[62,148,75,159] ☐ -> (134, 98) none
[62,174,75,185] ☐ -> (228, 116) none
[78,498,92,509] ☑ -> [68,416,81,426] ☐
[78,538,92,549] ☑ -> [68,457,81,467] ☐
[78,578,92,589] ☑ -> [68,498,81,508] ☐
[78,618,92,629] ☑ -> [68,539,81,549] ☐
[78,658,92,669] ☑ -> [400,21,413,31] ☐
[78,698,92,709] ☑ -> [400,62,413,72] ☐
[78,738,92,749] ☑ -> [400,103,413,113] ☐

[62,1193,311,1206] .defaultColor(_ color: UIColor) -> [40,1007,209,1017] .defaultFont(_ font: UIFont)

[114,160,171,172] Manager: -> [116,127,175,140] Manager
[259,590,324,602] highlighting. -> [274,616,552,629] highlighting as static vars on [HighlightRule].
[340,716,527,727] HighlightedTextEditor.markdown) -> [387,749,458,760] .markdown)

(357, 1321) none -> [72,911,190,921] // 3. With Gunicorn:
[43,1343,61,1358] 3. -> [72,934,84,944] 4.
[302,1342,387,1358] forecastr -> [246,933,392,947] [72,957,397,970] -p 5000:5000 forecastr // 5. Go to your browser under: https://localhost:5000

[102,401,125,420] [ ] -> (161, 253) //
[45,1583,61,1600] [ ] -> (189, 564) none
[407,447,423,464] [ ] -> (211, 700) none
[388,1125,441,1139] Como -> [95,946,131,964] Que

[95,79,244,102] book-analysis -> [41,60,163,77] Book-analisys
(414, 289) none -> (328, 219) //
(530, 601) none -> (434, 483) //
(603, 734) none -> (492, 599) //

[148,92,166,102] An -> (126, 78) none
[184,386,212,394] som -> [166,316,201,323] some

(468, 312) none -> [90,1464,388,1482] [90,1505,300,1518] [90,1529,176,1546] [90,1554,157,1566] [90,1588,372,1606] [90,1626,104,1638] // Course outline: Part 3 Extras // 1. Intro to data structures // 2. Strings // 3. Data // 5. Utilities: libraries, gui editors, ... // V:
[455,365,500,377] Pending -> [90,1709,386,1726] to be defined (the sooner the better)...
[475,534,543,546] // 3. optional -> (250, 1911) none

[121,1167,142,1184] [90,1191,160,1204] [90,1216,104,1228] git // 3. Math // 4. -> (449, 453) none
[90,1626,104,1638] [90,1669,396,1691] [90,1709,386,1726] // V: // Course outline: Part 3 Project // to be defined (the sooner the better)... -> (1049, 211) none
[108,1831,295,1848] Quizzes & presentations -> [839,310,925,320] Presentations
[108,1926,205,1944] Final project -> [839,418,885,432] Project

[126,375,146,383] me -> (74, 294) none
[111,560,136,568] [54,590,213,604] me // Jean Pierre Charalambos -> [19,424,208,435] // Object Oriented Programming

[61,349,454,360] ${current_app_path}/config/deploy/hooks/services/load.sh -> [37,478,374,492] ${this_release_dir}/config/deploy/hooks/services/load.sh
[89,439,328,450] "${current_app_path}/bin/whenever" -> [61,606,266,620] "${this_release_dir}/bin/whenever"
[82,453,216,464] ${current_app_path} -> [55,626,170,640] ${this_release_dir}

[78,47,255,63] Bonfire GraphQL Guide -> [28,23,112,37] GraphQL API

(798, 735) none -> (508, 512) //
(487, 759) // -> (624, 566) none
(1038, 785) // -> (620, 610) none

- _DIRECTIONS_: Which of the lines above include the string "Project"? Pick them out and copy them.

- _SOLVED EXERCISE_:
[90,1626,104,1638] [90,1669,396,1691] [90,1709,386,1726] // V: // Course outline: Part 3 Project // to be defined (the sooner the better)... -> (1049, 211) none
[108,1926,205,1944] Final project -> [839,418,885,432] Project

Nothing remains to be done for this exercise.